If this would cause problems for you,
please provide us feedback at https://github.com/pandas-dev/pandas/issues/54466
        
  import pandas as pd


In [2]:
#To use Wolfram's kernel we need it's path.
wolfram_path = r'H:\wolfram\WolframKernel.exe'

In [3]:
#Deleting 'khur va biabanak' and 'SHR KORD'
# Since Wolfram Mathematica doesn't have the data of cities 'khur va biabanak'
# and 'SHR KORD', we can't do further processes on their data.
# so we just delete them from all_rads.pkl

with open(r'..\data\interim\01_reading_data\all_rads.pkl', 'rb') as f:
    all_rads = pickle.load(f)

all_rads = all_rads[all_rads.city != 'khur va biabanak']
all_rads = all_rads[all_rads.city != 'SHR KORD']

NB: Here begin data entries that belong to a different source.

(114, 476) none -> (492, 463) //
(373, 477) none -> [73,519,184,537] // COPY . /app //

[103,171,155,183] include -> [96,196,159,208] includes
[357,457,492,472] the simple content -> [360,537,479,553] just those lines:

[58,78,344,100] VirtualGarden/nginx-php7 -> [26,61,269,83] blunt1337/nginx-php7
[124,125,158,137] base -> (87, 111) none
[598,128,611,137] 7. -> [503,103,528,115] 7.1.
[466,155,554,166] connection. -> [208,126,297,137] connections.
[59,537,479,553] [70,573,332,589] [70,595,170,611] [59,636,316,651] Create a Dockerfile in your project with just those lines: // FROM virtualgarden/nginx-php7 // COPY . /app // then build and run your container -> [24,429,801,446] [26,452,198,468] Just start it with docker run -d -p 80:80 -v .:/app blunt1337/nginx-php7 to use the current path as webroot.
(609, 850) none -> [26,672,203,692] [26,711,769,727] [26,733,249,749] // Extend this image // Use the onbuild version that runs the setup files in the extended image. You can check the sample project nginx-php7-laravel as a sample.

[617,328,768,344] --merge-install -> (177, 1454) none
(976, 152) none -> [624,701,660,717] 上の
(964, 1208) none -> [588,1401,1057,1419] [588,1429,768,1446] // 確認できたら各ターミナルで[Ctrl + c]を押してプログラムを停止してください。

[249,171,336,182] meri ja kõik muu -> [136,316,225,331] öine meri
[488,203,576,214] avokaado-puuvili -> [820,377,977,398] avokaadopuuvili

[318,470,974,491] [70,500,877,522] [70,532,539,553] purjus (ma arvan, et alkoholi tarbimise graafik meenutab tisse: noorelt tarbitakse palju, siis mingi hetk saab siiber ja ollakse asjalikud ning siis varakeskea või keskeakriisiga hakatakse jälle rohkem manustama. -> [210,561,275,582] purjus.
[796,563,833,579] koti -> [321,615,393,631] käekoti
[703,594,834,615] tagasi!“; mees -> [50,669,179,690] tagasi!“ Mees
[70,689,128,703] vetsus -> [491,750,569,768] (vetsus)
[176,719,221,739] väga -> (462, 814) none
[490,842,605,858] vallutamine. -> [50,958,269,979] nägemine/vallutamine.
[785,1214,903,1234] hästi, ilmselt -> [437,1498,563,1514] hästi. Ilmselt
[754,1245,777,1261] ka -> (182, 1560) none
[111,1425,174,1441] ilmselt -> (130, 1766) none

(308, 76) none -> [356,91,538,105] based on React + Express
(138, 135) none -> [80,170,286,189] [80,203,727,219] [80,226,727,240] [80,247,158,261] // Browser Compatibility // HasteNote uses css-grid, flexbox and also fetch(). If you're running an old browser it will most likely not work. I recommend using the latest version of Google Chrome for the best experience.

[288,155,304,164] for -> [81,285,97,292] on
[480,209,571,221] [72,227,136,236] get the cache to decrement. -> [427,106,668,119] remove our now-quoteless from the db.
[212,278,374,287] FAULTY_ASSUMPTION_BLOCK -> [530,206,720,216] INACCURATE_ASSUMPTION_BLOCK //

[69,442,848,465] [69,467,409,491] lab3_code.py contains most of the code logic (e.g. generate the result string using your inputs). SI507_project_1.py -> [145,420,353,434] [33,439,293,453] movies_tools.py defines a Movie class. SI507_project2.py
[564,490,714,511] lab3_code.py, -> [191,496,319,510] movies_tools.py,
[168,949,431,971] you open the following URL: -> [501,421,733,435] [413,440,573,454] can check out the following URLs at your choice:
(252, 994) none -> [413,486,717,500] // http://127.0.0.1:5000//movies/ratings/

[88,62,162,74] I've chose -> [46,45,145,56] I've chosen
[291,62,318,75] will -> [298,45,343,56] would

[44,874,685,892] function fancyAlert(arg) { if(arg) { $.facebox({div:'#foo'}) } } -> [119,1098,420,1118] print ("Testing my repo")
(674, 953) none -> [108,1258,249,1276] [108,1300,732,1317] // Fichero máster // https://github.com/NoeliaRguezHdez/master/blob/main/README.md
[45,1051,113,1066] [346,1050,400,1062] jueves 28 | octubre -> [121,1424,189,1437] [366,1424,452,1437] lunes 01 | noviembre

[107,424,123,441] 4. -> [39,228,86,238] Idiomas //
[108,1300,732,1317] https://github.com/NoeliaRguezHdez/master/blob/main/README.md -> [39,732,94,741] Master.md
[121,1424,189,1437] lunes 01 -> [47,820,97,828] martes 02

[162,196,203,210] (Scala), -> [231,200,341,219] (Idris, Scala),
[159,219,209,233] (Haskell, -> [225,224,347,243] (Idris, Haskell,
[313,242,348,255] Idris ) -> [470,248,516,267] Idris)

with open(r'..\data\interim\01_reading_data\all_rads.pkl', 'wb') as f:
    pickle.dump(all_rads, f)

In [4]:
cities_full_names = {'AHV' : 'Ahvaz', 'ARD' : 'Ardabil', 'ARK' : 'Arak',
                     'BIR' : 'Birjand', 'BJN' : 'Bojnurd', 'BND' : 'Bandar Abbas',
                     'ESF' : 'Isfahan', 'GRG' : 'Gorgan', 'HMD' : 'Hamedan',
                     'ILM' : 'Ilam', 'JSK' : 'Jask', 'KRJ' : 'karaj',
                     'KRM' : 'Kerman', 'KRMS' : 'Kermanshah', 'MSH' : 'Mashhad',
                     'ORO' : 'Urmia', 'QOM' : 'Qom', 'QZV' : 'Qazvin',
                     'SHZ' : 'Shiraz', 'SMN' : 'Semnan', 'TBR' : 'Tabriz',
                     'TEH' : 'Tehran', 'YAS' : 'yasouj', 'yazd' : 'Yazd',
                     'ZHD' : 'Zahedan', 'ZNJ' : 'Zanjan'}

## Fetch temperature from Mathematica:

In [5]:
#Fetch temperature data by using Wolfram Mathematica,
#and save it in CSVs.

session = WolframLanguageSession(wolfram_path)

for s_name, f_name in cities_full_names.items():
    #Load data.
    api = 'data = WeatherData["{}", "MeanTemperature", {{{{1993, 1, 1}}, {{2021, 12, 31}}, "Day"}}]'.format(f_name)
    session.evaluate(wlexpr(api))
    #Save data. CSV files will be saved in the notebook's directory.
    api = 'Export["{}.csv", data, "CSV"]'.format(s_name)
    session.evaluate(wlexpr(api))

## Load fetched cities temperature data, and combine them:

In [6]:
#Create a DataFrame that holds all cities temperature values.

start = datetime.datetime(1993, 1, 1)
end = datetime.datetime(2021, 12, 31)

index = pd.date_range(start, end)
temperature_frame = pd.DataFrame(index=index)

In [7]:
#Open each temperature CSV files, read them line by line,
#parse each line, and save the values in a Series.
#Each Series only contains temperature of a single city.
#Finaly each Series is added to the DataFrame that holds all of temperature values.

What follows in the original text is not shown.